* [Your instructions]: The entire listing below is to be written out exactly, minus the pictures.

* [Supplied records]:
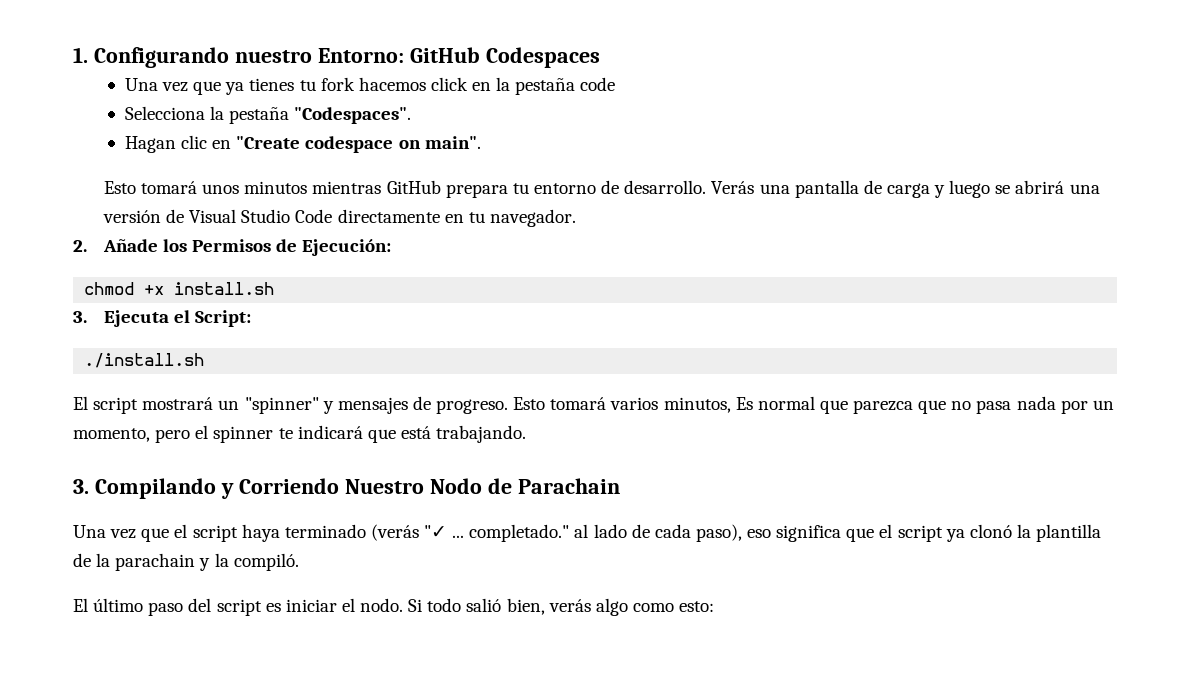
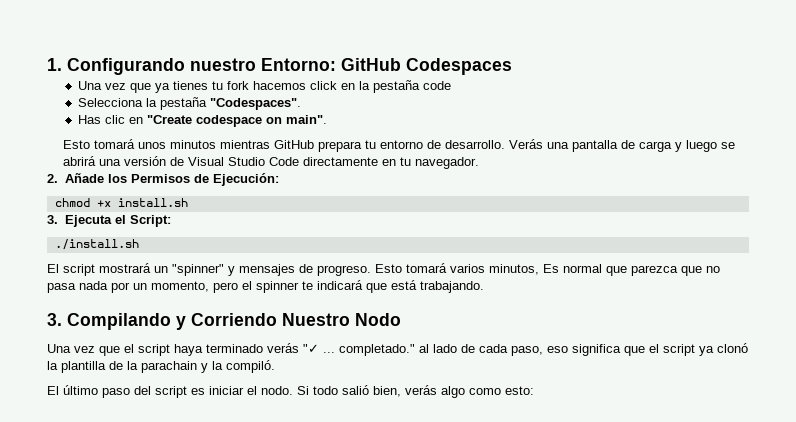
- Hagan clic en "Create codespace on main".
+ Has clic en "Create codespace on main".
- 3. Compilando y Corriendo Nuestro Nodo de Parachain
+ 3. Compilando y Corriendo Nuestro Nodo
- Una vez que el script haya terminado (verás "✓ ... completado." al lado de cada paso), eso significa que el script ya clonó la plantilla de la parachain y la compiló.
+ Una vez que el script haya terminado verás "✓ ... completado." al lado de cada paso, eso significa que el script ya clonó la plantilla de la parachain y la compiló.

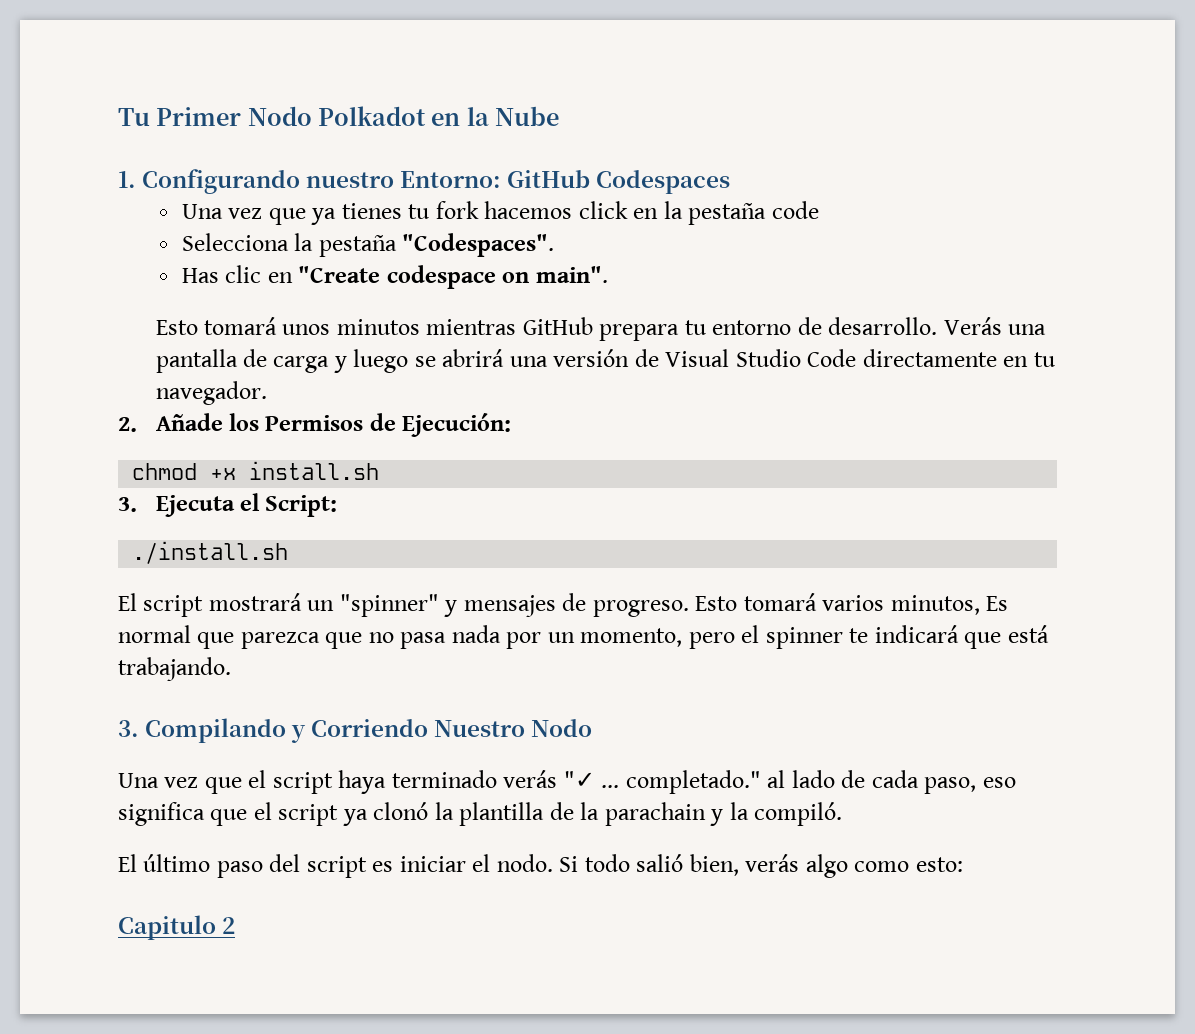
+ Tu Primer Nodo Polkadot en la Nube
+ Capitulo 2

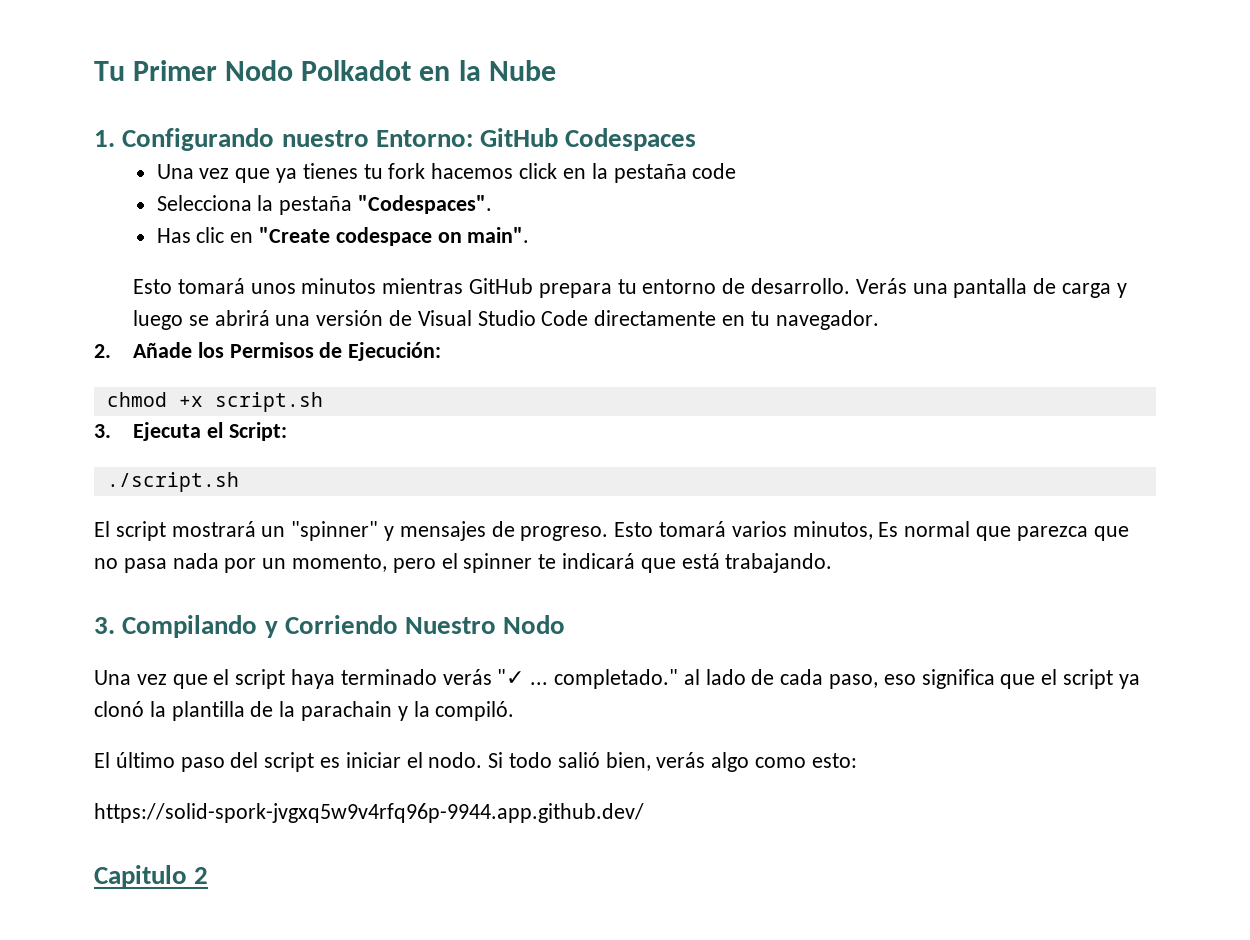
- chmod +x install.sh
+ chmod +x script.sh
- ./install.sh
+ ./script.sh
+ https://solid-spork-jvgxq5w9v4rfq96p-9944.app.github.dev/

* [Response to this exercise]:
- Hagan clic en "Create codespace on main".
+ Has clic en "Create codespace on main".
- 3. Compilando y Corriendo Nuestro Nodo de Parachain
+ 3. Compilando y Corriendo Nuestro Nodo
- Una vez que el script haya terminado (verás "✓ ... completado." al lado de cada paso), eso significa que el script ya clonó la plantilla de la parachain y la compiló.
+ Una vez que el script haya terminado verás "✓ ... completado." al lado de cada paso, eso significa que el script ya clonó la plantilla de la parachain y la compiló.

+ Tu Primer Nodo Polkadot en la Nube
+ Capitulo 2

- chmod +x install.sh
+ chmod +x script.sh
- ./install.sh
+ ./script.sh
+ https://solid-spork-jvgxq5w9v4rfq96p-9944.app.github.dev/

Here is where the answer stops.